Mechanistic insight in site-selective and anisotropic etching of prussian blue analogues toward designable complex architectures for efficient energy storage.

Engineering coordination compounds, e.g., prussian blue (PB) and its analogues (PBAs), with designable complex nanostructures via chemical etching holds great opportunities for improving energy storage performances by adjusting topological geometry, selectively exposing active sites, tuning electronic properties and enhancing accessible surface area.
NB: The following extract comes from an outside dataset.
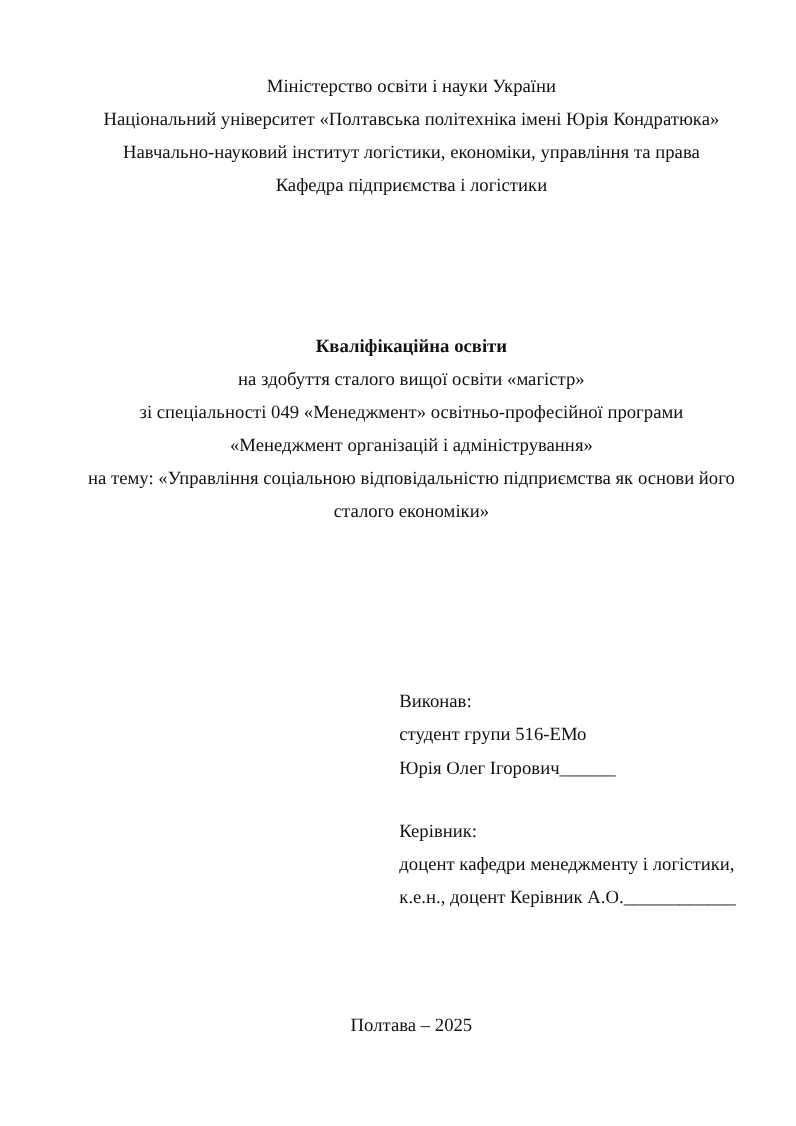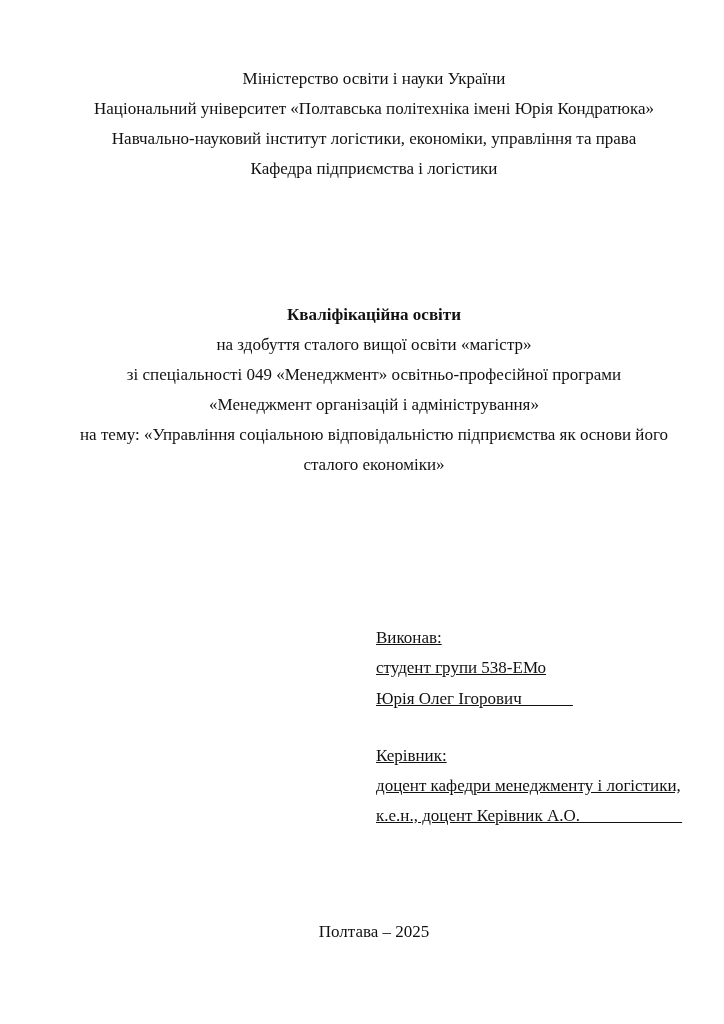"Виконав:" .left { left: 376px -> 363px; text-decoration: underline -> none }
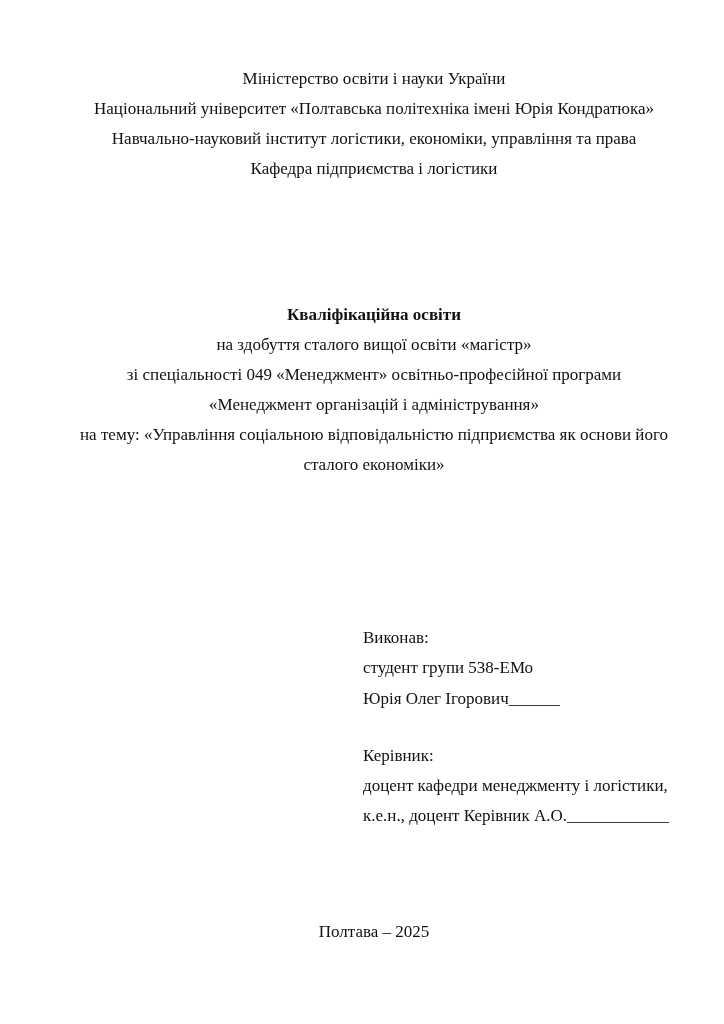"студент групи 538-ЕМо" div.line { text: 538-ЕМо -> 516-ЕМо }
Unfortunately, it remains ambiguous particularly on site-selective and anisotropic etching behaviors. Herein, for the first time, we propose that two distinct regions are formed inside NiCo PBA (NCP) cubes due to the competition between classical ion-by-ion crystallization and non-classical crystallization based on aggregation. Such a unique structure ultimately determines not only the etching position but also the anisotropic pathway by selectively exposing unprotected Ni sites. According to this principle, complex PBA architectures, including nanocages, open nanocubes (constructed by six cones sharing the same apex), nanocones, and chamfer nanocubes can be intentionally obtained. After thermal annealing, NCP nanocones are converted to morning glory-like porous architectures composed of NiO/NiCo2O4 heterostructures with a mean particle size of 5 nm, which show improved rate performance and cycling stability.